%%

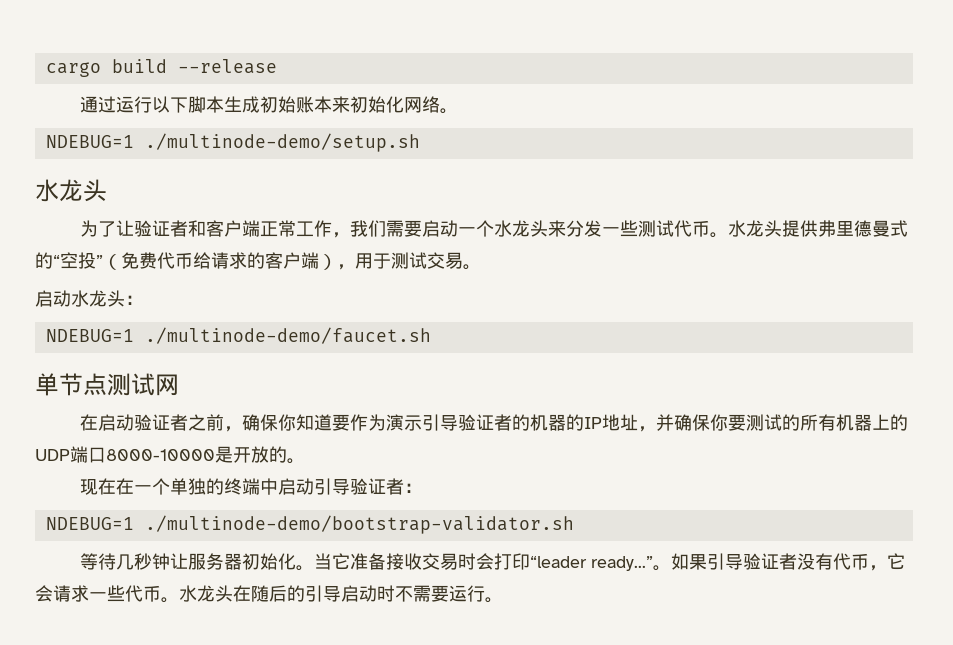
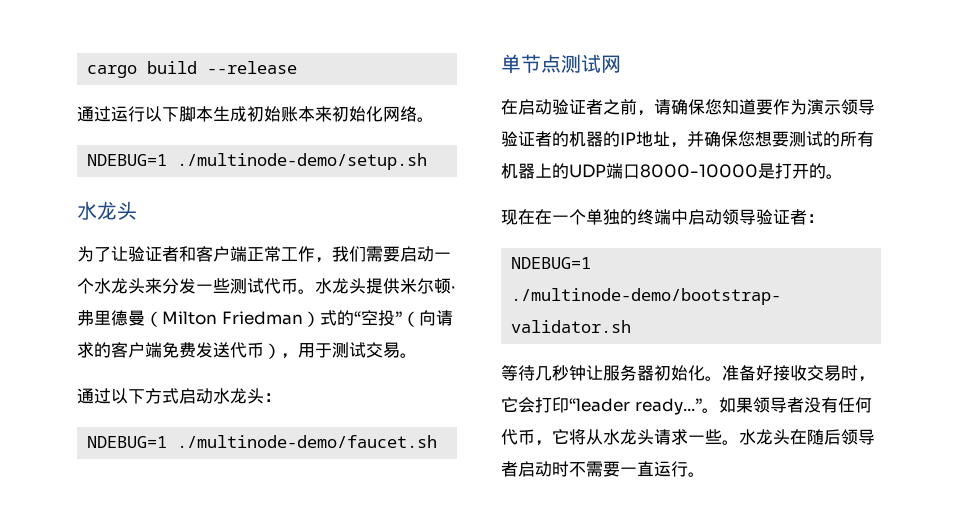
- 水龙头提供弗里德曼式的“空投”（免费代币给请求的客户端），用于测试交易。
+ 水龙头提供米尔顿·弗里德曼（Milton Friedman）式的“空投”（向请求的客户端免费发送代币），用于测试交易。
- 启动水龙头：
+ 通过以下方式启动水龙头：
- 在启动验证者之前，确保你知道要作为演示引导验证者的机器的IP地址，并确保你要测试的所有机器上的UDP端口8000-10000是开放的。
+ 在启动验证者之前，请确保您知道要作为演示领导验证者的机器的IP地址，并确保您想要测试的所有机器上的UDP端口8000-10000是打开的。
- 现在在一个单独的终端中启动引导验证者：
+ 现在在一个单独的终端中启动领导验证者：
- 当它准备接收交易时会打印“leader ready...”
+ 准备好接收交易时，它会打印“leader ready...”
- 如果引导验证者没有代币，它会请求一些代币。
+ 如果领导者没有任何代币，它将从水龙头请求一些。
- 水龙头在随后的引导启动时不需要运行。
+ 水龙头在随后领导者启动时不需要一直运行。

%%

[WHAT IS NEEDED] Search the data for the string "leader" and copy out every line where it is found.

[EXPECTED ANSWER]
- 当它准备接收交易时会打印“leader ready...”
+ 准备好接收交易时，它会打印“leader ready...”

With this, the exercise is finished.